** Opening Supplied records block **

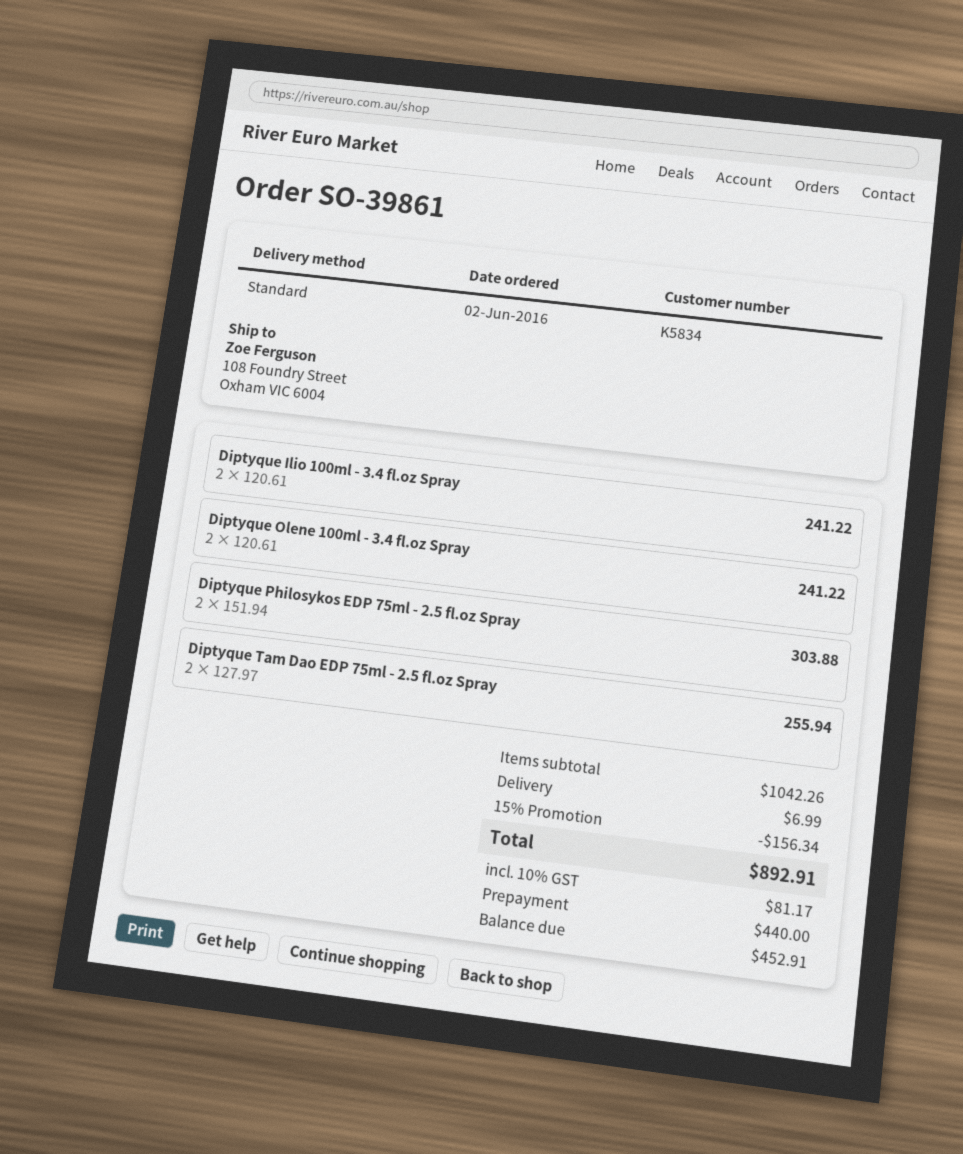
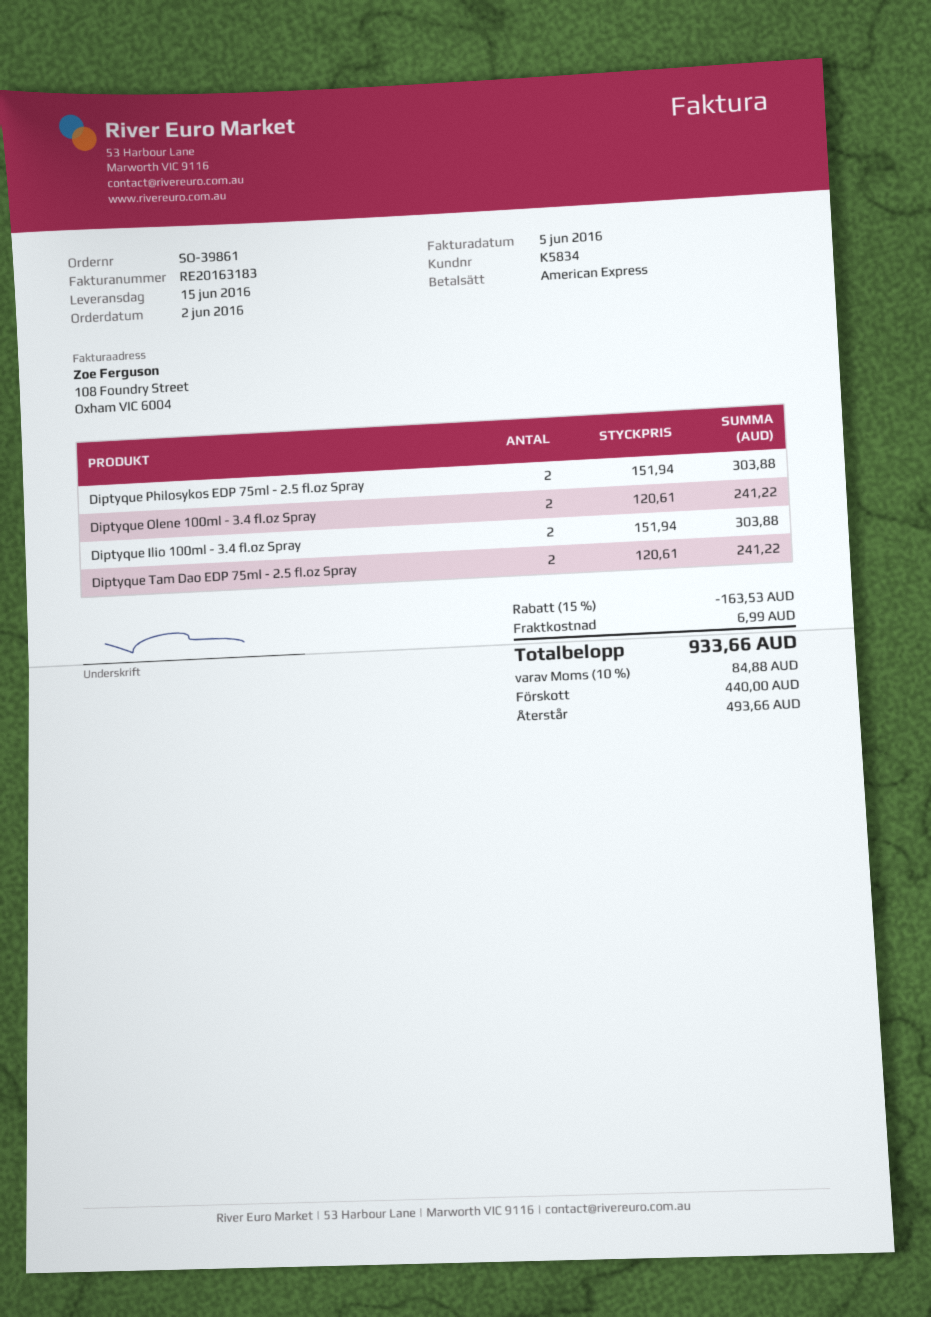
Diptyque Ilio 100ml - 3.4 fl.oz Spray: 2 x 120.61 = 241.22 -> 2 x 151.94 = 303.88
Diptyque Tam Dao EDP 75ml - 2.5 fl.oz Spray: 2 x 127.97 = 255.94 -> 2 x 120.61 = 241.22
discount: 15% = 156.34 -> 15% = 163.53
tax: 10% = 81.17 -> 10% = 84.88
total: 892.91 -> 933.66
balance: 452.91 -> 493.66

** Closing Supplied records block **

Task details:
Where the line containing "tax: 10% = 81.17 -> 10% = 84.88" appears in the records above, begin there and print every line through the last, exactly and with nothing else.

Task result:
tax: 10% = 81.17 -> 10% = 84.88
total: 892.91 -> 933.66
balance: 452.91 -> 493.66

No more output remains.